■ Data in this exercise ■
↓↓↓
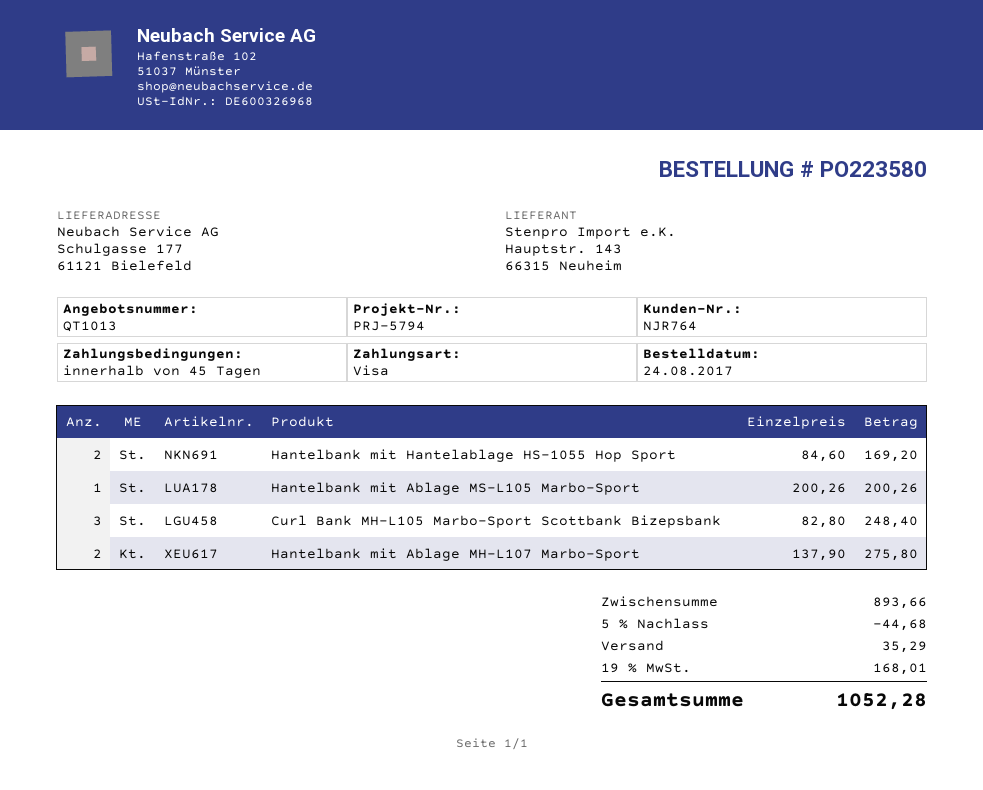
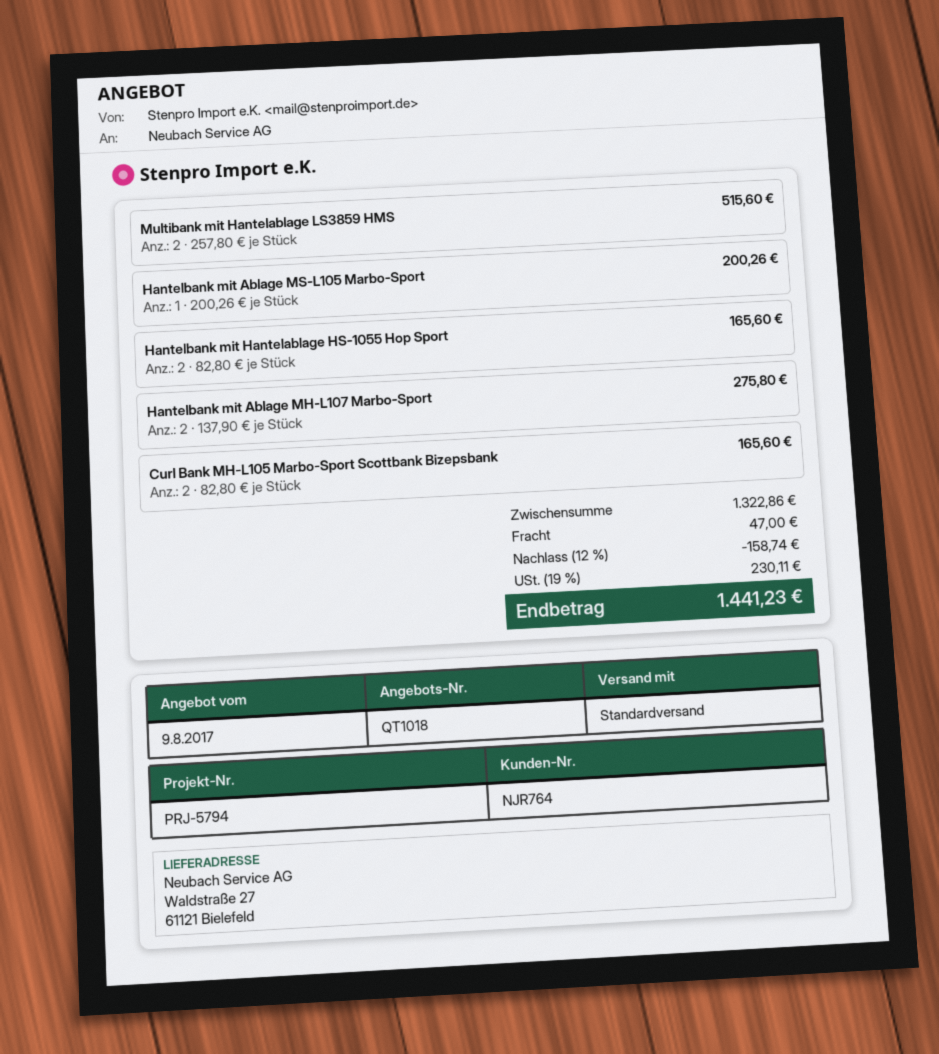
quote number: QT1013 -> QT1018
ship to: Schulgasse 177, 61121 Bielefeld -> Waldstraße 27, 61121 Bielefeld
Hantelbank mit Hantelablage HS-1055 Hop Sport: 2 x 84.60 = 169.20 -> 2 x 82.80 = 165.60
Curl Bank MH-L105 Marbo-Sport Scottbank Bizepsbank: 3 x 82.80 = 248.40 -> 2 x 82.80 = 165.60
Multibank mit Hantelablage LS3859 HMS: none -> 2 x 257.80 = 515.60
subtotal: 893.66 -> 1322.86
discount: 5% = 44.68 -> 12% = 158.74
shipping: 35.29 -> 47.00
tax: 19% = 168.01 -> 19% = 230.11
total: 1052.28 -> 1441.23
↑↑↑
↓↓↓
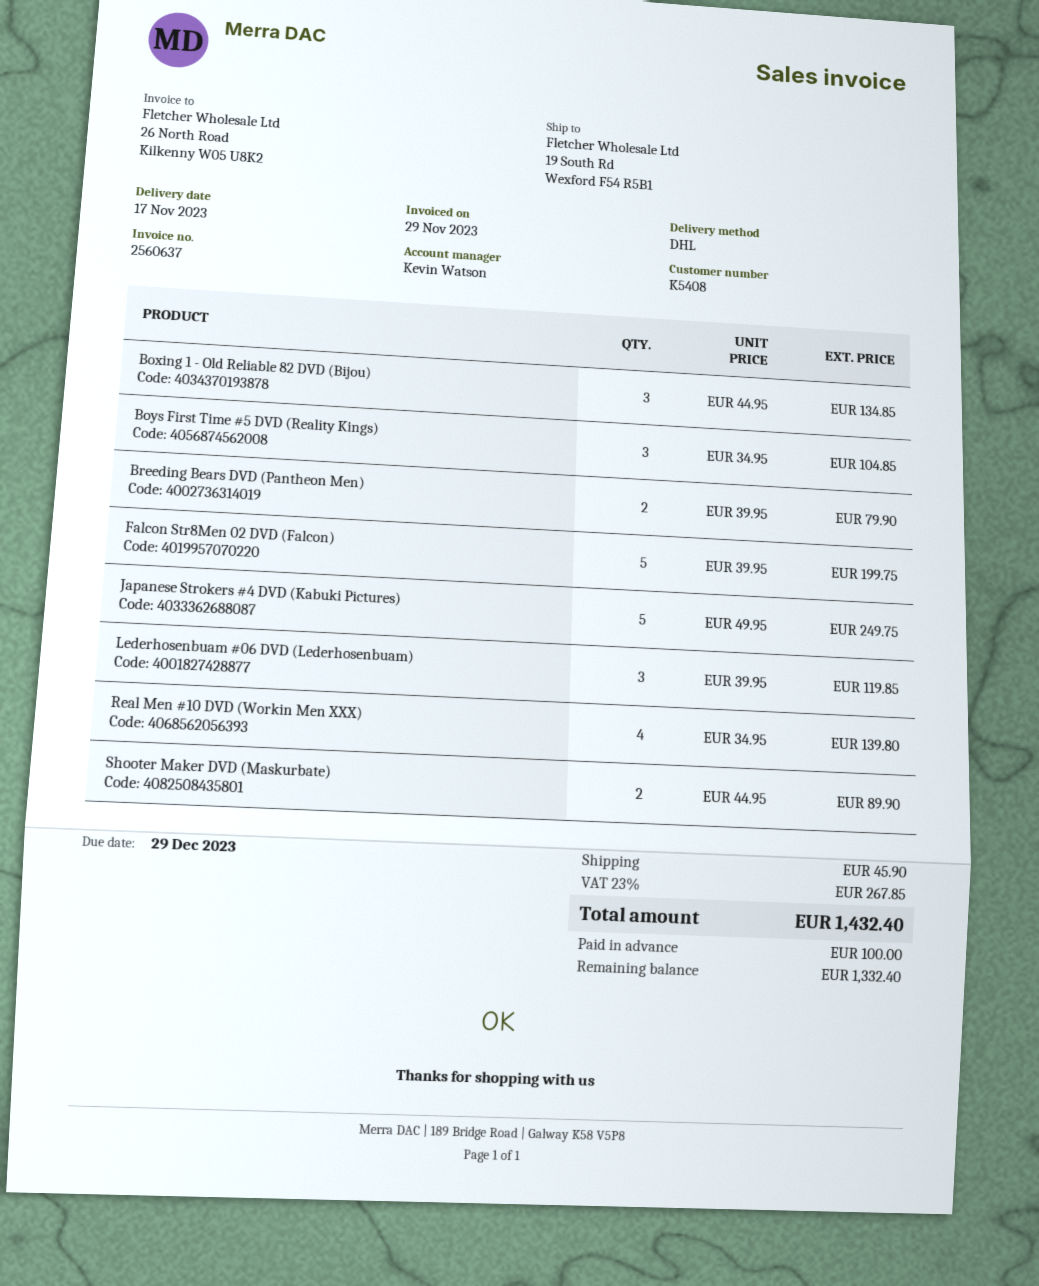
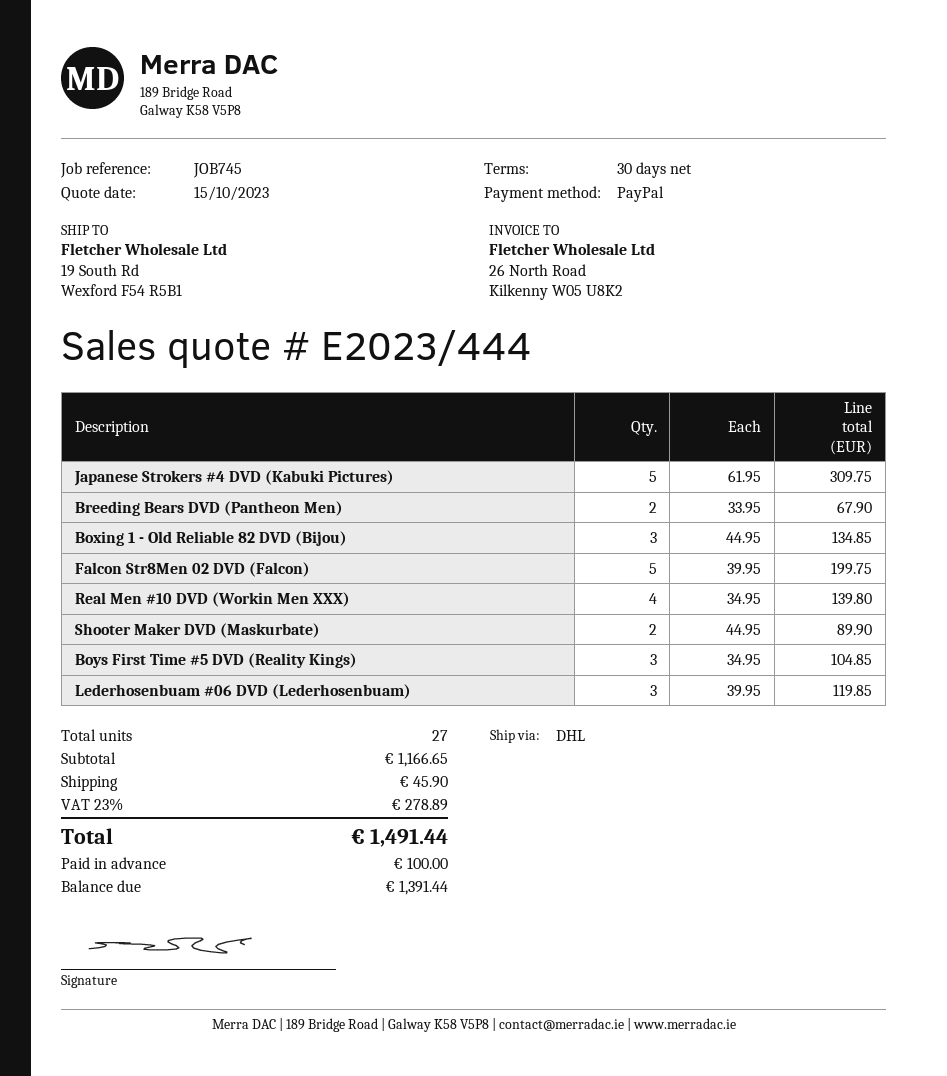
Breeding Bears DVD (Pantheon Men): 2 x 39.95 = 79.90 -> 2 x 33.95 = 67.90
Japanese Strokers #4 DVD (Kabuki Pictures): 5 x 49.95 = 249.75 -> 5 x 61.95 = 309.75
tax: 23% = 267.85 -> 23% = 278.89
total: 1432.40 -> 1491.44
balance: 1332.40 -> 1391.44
↑↑↑
↓↓↓
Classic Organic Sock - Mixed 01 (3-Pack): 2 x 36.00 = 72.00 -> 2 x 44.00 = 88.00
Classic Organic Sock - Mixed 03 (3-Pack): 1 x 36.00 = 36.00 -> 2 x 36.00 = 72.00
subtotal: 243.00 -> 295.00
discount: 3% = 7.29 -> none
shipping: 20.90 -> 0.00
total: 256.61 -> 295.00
↑↑↑
■ Exercise ■
From the entries above, write out only the lines starting at the line that holds "Classic Organic Sock - Mixed 03" and ending at the line that holds "total: 256.61 -> 295.00", keeping both and matching them exactly.

■ Solved exercise ■
Classic Organic Sock - Mixed 03 (3-Pack): 1 x 36.00 = 36.00 -> 2 x 36.00 = 72.00
subtotal: 243.00 -> 295.00
discount: 3% = 7.29 -> none
shipping: 20.90 -> 0.00
total: 256.61 -> 295.00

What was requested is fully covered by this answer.